▶ **What you will do**:
Please copy each line below that contains the string "currently".

*** Records for processing ***

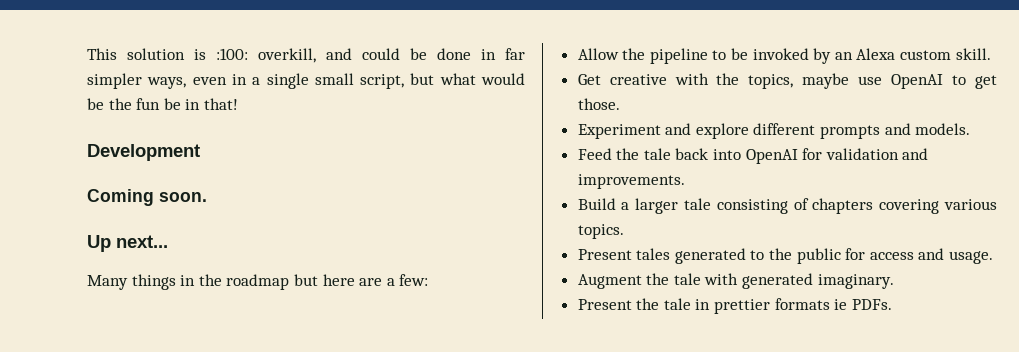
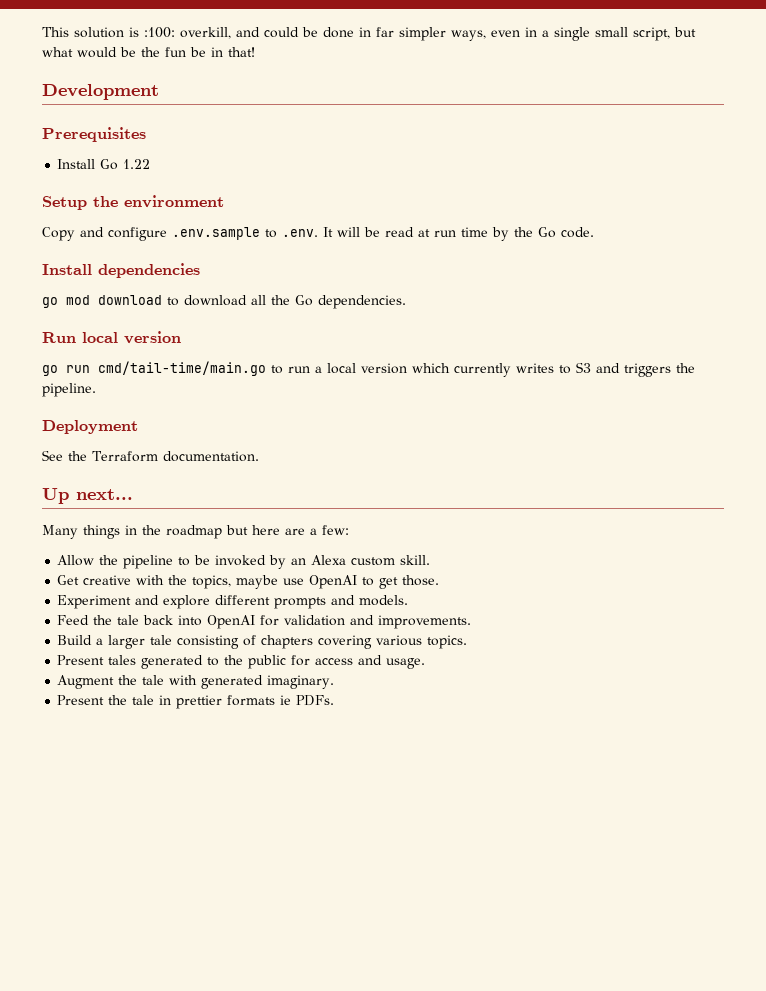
- Coming soon.
+ Prerequisites
+ Install Go 1.22
+ Setup the environment
+ Copy and configure .env.sample to .env. It will be read at run time by the Go code.
+ Install dependencies
+ go mod download to download all the Go dependencies.
+ Run local version
+ go run cmd/tail-time/main.go to run a local version which currently writes to S3 and triggers the pipeline.
+ Deployment
+ See the Terraform documentation.

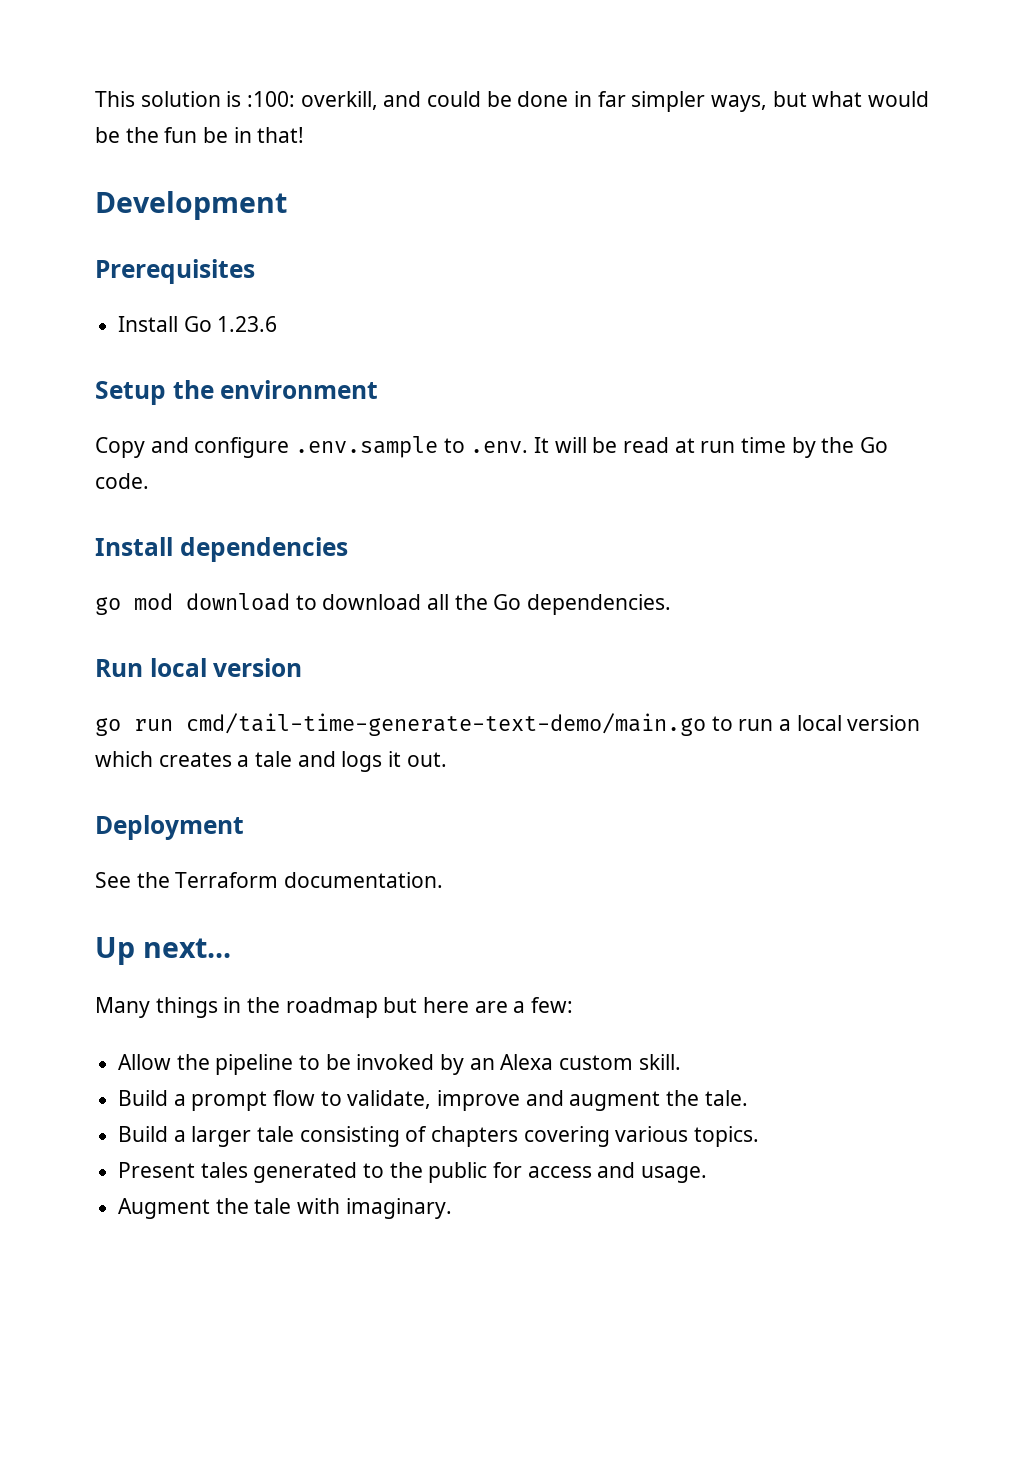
- This solution is :100: overkill, and could be done in far simpler ways, even in a single small script, but what would be the fun be in that!
+ This solution is :100: overkill, and could be done in far simpler ways, but what would be the fun be in that!
- Install Go 1.22
+ Install Go 1.23.6
- go run cmd/tail-time/main.go to run a local version which currently writes to S3 and triggers the pipeline.
+ go run cmd/tail-time-generate-text-demo/main.go to run a local version which creates a tale and logs it out.
- Get creative with the topics, maybe use OpenAI to get those.
- Experiment and explore different prompts and models.
- Feed the tale back into OpenAI for validation and improvements.
+ Build a prompt flow to validate, improve and augment the tale.
- Augment the tale with generated imaginary.
+ Augment the tale with imaginary.
- Present the tale in prettier formats ie PDFs.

*** End of Records for processing ***

▶ **Solution for this problem**:
+ go run cmd/tail-time/main.go to run a local version which currently writes to S3 and triggers the pipeline.
- go run cmd/tail-time/main.go to run a local version which currently writes to S3 and triggers the pipeline.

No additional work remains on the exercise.